Je découvre avec joie qu’il y a un ferrailleur a moins d’un kilomètre. Un coup de fil pour éviter la mauvaise surprise me permet de profiter d’un immense éclat de rire. Gentiment, mon interlocuteur me dessille les yeux : oui, il est intéressé par du plomb. Il le récupère à la tonne, donc même si je lui apporte mon tuyau, il ne prendra pas la peine de me l’acheter. Il en donne 500 euros la tonne, cours confirmé par google quelques minutes plus tard. Un cinquième du prix mondial. Un rapide examen m’indique que pour d’autres métaux, cuivre, acier, la situation est très proche.

Toute filière de recyclage devra donc se débrouiller pour collecter, trier, raffiner, et atteindre la tonne fatidique en dépensant seulement un cinquième du cours du métal pur.

Donc non, la filière d’approvisionnement en matières premières n’est pas en tension.. Pourtant tous prédisent des pénuries à court terme. C’est vrai que la terre ne demande rien pour les ressources qu’on lui extirpe. Quand on paie de la matière, on paye juste le travail qu’il a fallu fournir pour la récupérer.
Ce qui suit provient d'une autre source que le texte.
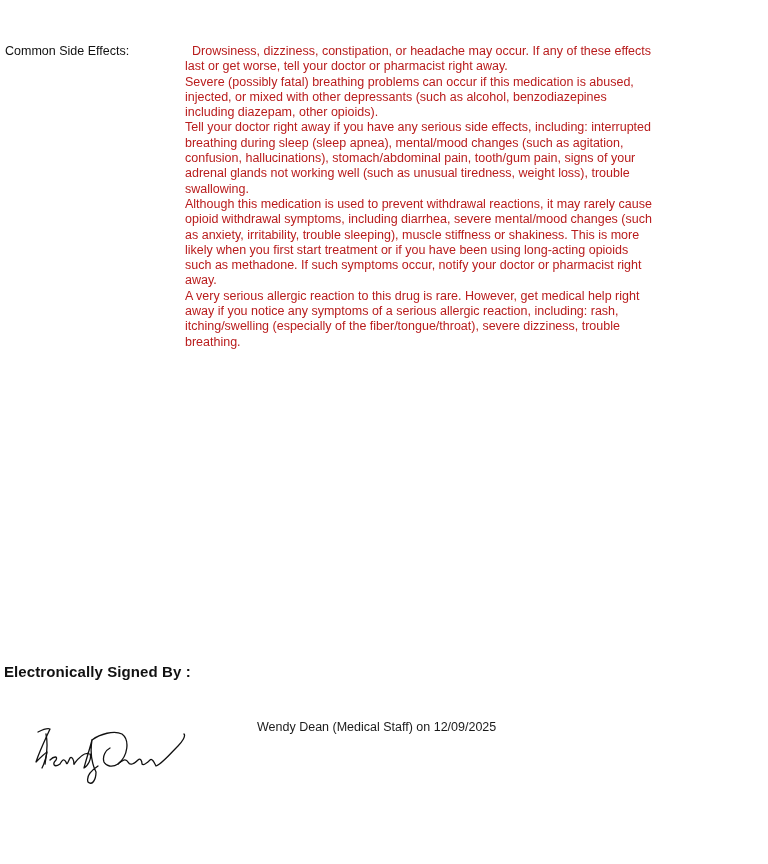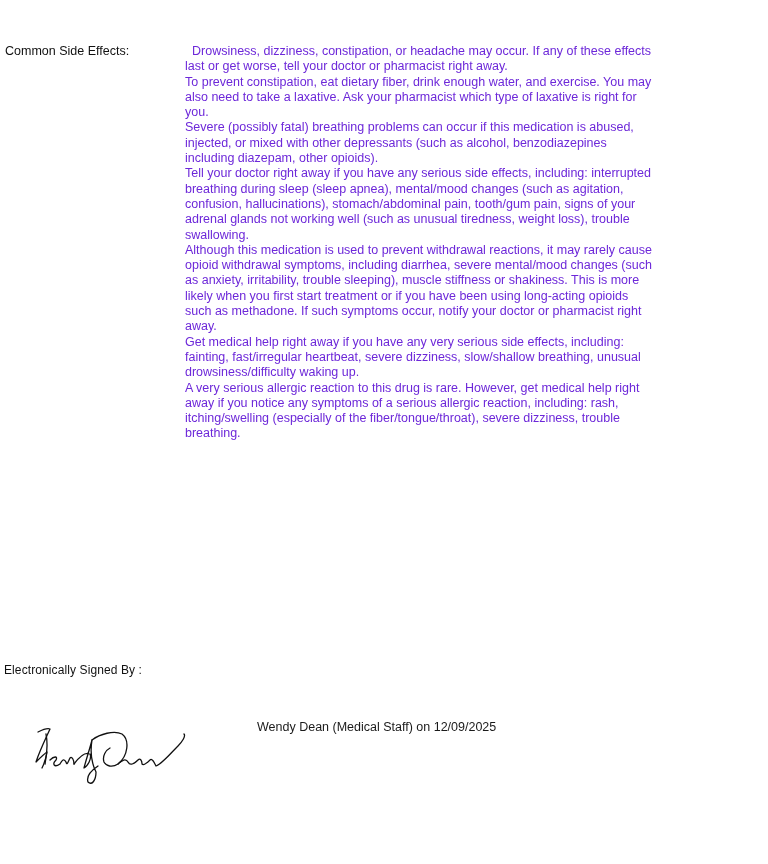--- a/index.html
+++ b/index.html
@@ -30,7 +30,7 @@
       width: 472px;
       font-size: 12.5px;
       line-height: 15.3px;
-      color: #6d28d9;
+      color: #b91c1c;
     }
     .section-body .para {
       display: block;

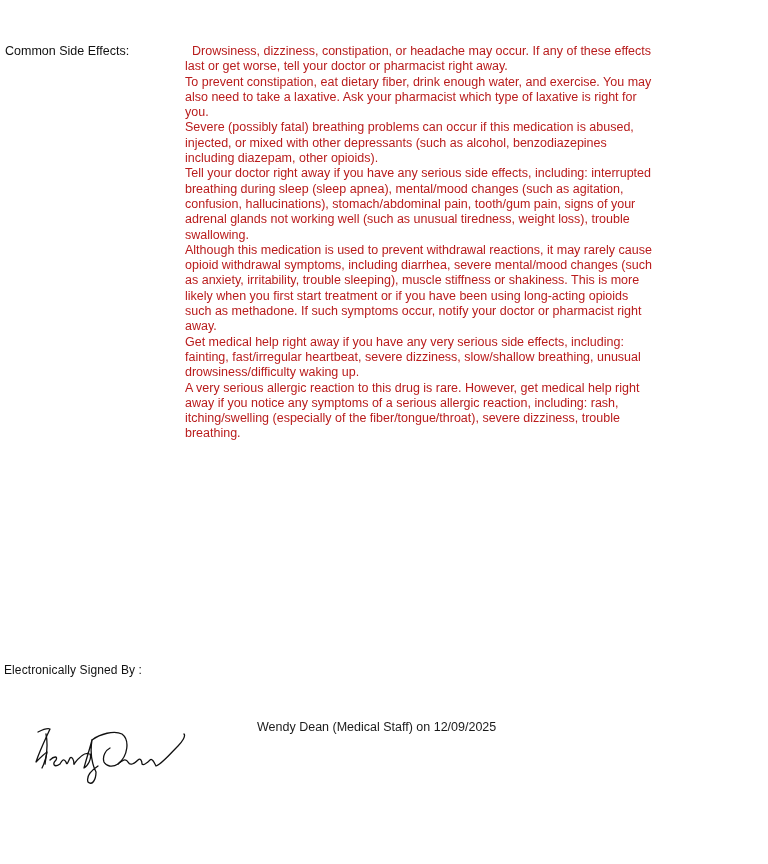--- a/index.html
+++ b/index.html
@@ -70,7 +70,6 @@
   <div class="section-label">Common Side Effects:</div>
   <div class="section-body">
     <span class="para first">Drowsiness, dizziness, constipation, or headache may occur. If any of these effects last or get worse, tell your doctor or pharmacist right away.</span>
-    <span class="para">To prevent constipation, eat dietary fiber, drink enough water, and exercise. You may also need to take a laxative. Ask your pharmacist which type of laxative is right for you.</span>
     <span class="para">Severe (possibly fatal) breathing problems can occur if this medication is abused, injected, or mixed with other depressants (such as alcohol, benzodiazepines including diazepam, other opioids).</span>
     <span class="para">Tell your doctor right away if you have any serious side effects, including: interrupted breathing during sleep (sleep apnea), mental/mood changes (such as agitation, confusion, hallucinations), stomach/abdominal pain, tooth/gum pain, signs of your adrenal glands not working well (such as unusual tiredness, weight loss), trouble swallowing.</span>
     <span class="para">Although this medication is used to prevent withdrawal reactions, it may rarely cause opioid withdrawal symptoms, including diarrhea, severe mental/mood changes (such as anxiety, irritability, trouble sleeping), muscle stiffness or shakiness. This is more likely when you first start treatment or if you have been using long-acting opioids such as methadone. If such symptoms occur, notify your doctor or pharmacist right away.</span>

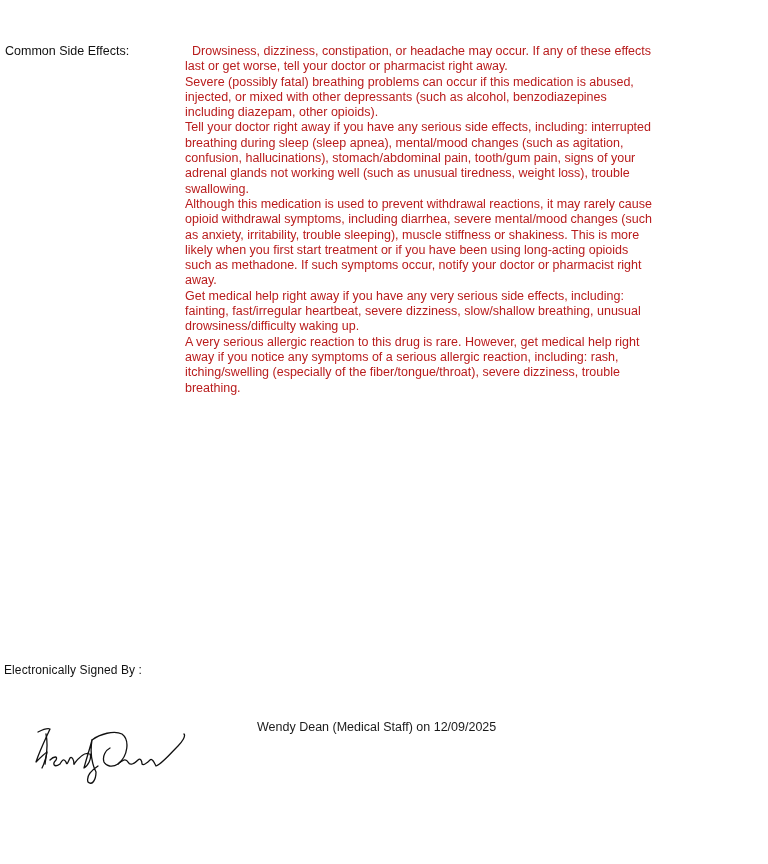--- a/index.html
+++ b/index.html
@@ -73,7 +73,6 @@
     <span class="para">Severe (possibly fatal) breathing problems can occur if this medication is abused, injected, or mixed with other depressants (such as alcohol, benzodiazepines including diazepam, other opioids).</span>
     <span class="para">Tell your doctor right away if you have any serious side effects, including: interrupted breathing during sleep (sleep apnea), mental/mood changes (such as agitation, confusion, hallucinations), stomach/abdominal pain, tooth/gum pain, signs of your adrenal glands not working well (such as unusual tiredness, weight loss), trouble swallowing.</span>
     <span class="para">Although this medication is used to prevent withdrawal reactions, it may rarely cause opioid withdrawal symptoms, including diarrhea, severe mental/mood changes (such as anxiety, irritability, trouble sleeping), muscle stiffness or shakiness. This is more likely when you first start treatment or if you have been using long-acting opioids such as methadone. If such symptoms occur, notify your doctor or pharmacist right away.</span>
-    <span class="para">Get medical help right away if you have any very serious side effects, including: fainting, fast/irregular heartbeat, severe dizziness, slow/shallow breathing, unusual drowsiness/difficulty waking up.</span>
     <span class="para">A very serious allergic reaction to this drug is rare. However, get medical help right away if you notice any symptoms of a serious allergic reaction, including: rash, itching/swelling (especially of the fiber/tongue/throat), severe dizziness, trouble breathing.</span>
   </div>
 </div>

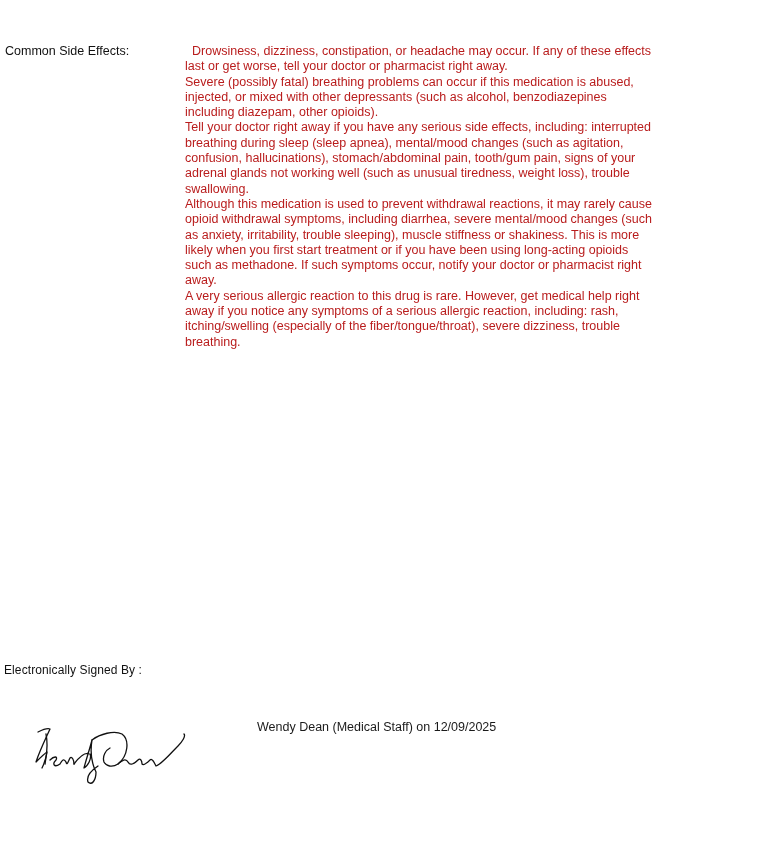--- a/index.html
+++ b/index.html
@@ -43,8 +43,8 @@
       position: absolute;
       left: 4px;
       top: 663px;
-      font-size: 12px;
-      font-weight: normal;
+      font-size: 15px;
+      font-weight: bold;
       color: #111;
       letter-spacing: 0.1px;
     }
Pas un centime pour l’énergie et les siècles que mère nature a dépensés pour la produire.

Ça encourage pas à l’économie circulaire, cette affaire. Alors ?

Je ressors ma vieille idée de WAT*, qui serait à la matière première ce que la taxe carbone est à l’énergie.

Et en attendant que la filière de reconditionnement des matières progresse et n’aie plus besoin de 80% du gâteau, il ne reste donc plus qu’à se focaliser sur la réparabilité.

 

* taxer le poids extrait et non le travail, en quelque sorte.